Dario vive isolato in un casolare in Veneto ed ha un unico grande sogno: quello di abbandonare la Terra ed atterrare sulla Luna con un razzo di sua invenzione. Il suo primo tentativo però va male e, a causa di un incendio provocato da un guasto della navicella, viene arrestato e fermato dalla polizia. A causa del suo carattere scontroso rischia un ricovero coatto in un istituto per malati mentali, se non fosse per l’arrivo inaspettato del fratellastro Mario che gestisce, insieme alla madre a Roma, un negozio di ferramenta. Nonostante si siano incontrati solo una volta da piccoli tra i due si istaura subito un legame, grazie all’infanzia comune segnata dall’abbandono del padre. Ma se Mario ha trovato una sua dimensione nell’affetto della madre e nel lavoro, Dario riversa nella sua ossessione per lo spazio l’unico sogno che sente ancora intatto nella sua vita, puntando tutto sull’obbiettivo di raggiungere la Luna.
Dopo Finché c’è prosecco c’è speranza, con Il Grande Passo Antonio Padovan torna insieme a Giuseppe Battiston a girare in Veneto raccontando ancora una volta una storia ambientata tra le campagne di questa regione. L’intento evidente del film è quello di incitare lo spettatore a perseguire i propri sogni per quanto assurdi possano apparire, poiché se ci credi davvero nulla è impossibile. Retorica così stucchevole e zuccherosa, per di più immersa in un ritratto di provincia che sembra direttamente uscito dagli anni cinquanta, difficile da sopportare. Tanto per capirci siamo per l’ennesima volta di fronte al “romano”, con tanto di suoneria sul cellulare con l’inno della Roma, che finisce in un paesino in Veneto, non ha mai visto in vita sua una mucca e non la sa distinguere da una pecora.
Nel suddetto paesino, che nella realtà non esiste più per lo meno da trent’anni, ci sono azzeccagarbugli, vecchi sdentati al bar che cambiano canale a una tv condivisa, il solito imprenditore che ha fatto i soldi e ha la villa (ed è pure milanese), la ragazza bella e buona di cui il protagonista è invaghito, e così via.

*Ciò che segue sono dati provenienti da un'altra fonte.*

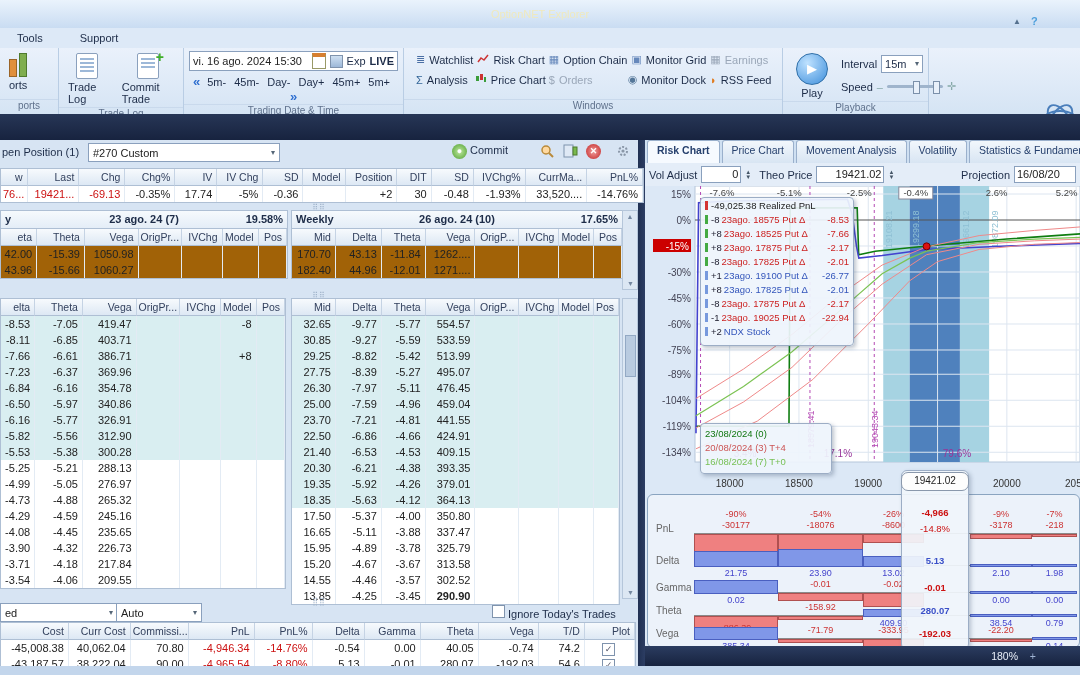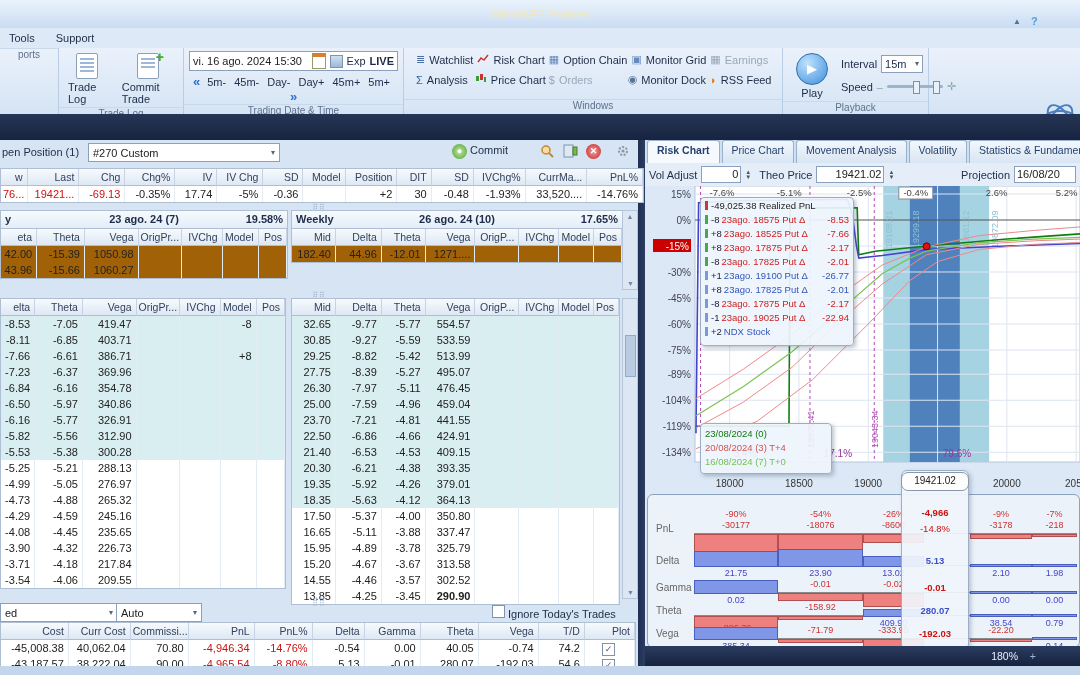"Tools" .menu-item { padding: 0 9px -> 0 17px }
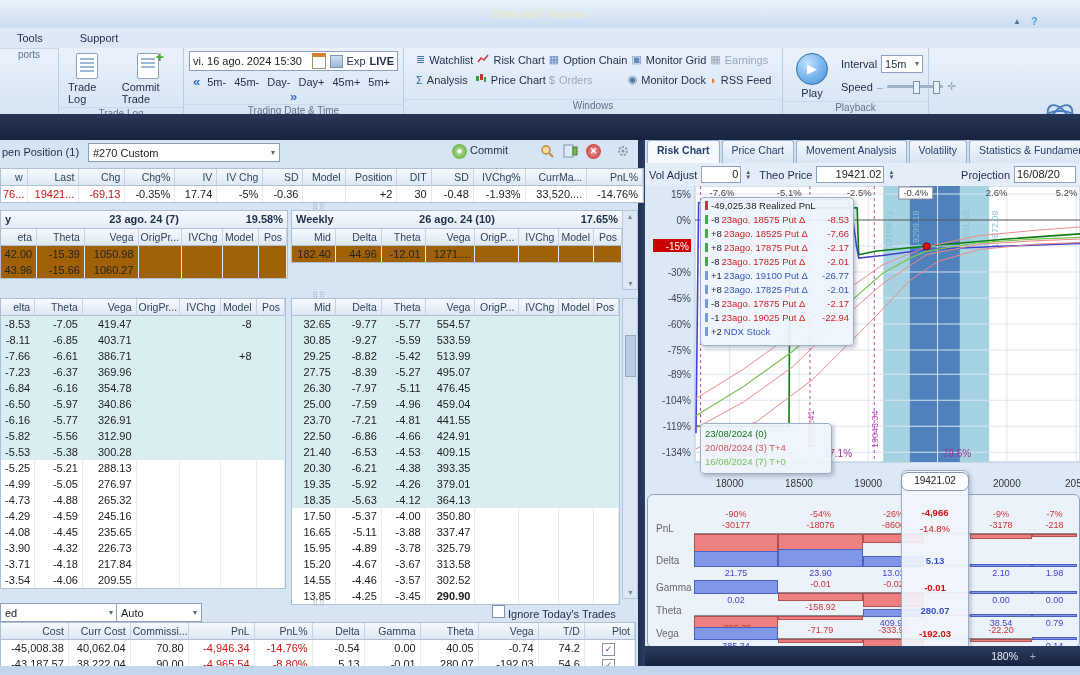"orts" div.rg-body { html: none -> <div> <div> <span> <i></i> <i></i> </span> <span>orts</span> </div> </div> }
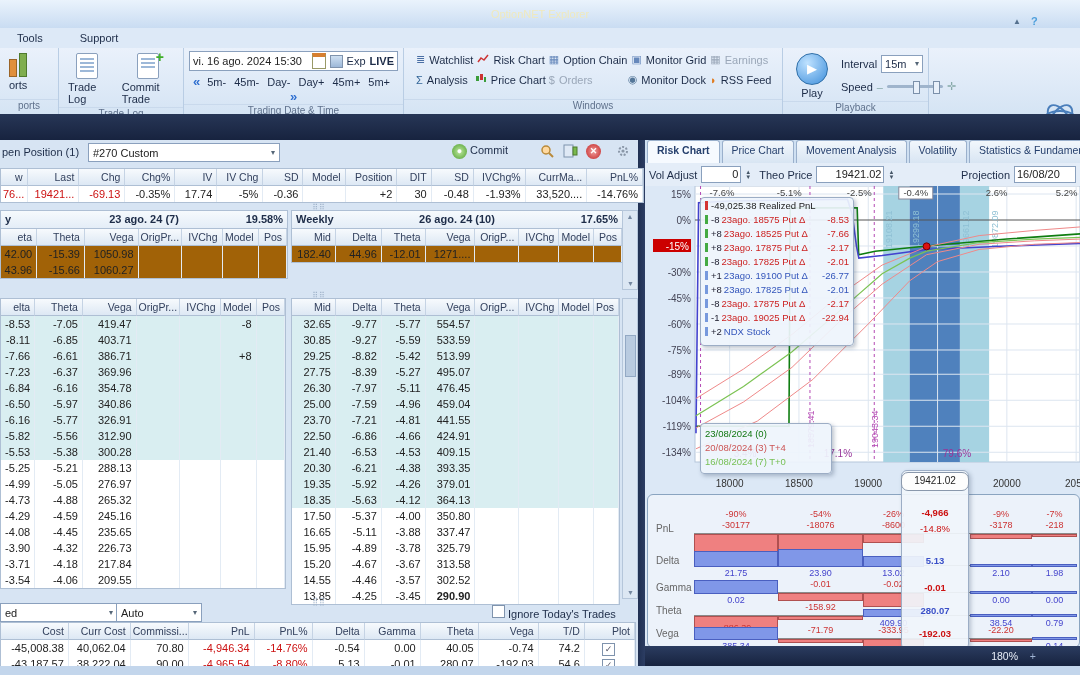"170.70" div.trow { html: none -> <div> <div>170.70</div> <div>43.13</div> <div>-11.84</div> <div>1262....</div> <div></div> <div></div> <div></div> <div></div> </div> }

Ma è soprattutto la mancanza di un barlume di cinismo a rendere difficile da digerire una sceneggiatura (scritta da Padovan e da Marco Pettenello) che corre su un binario dritto da compitino in classe. L’unica cosa che salva Il grande passo dal non essere un disastro completo sono Battiston e Stefano Fresi e, soprattutto quest’ultimo, fa il possibile per conferire al suo personaggio una dimensione fragile e poetica.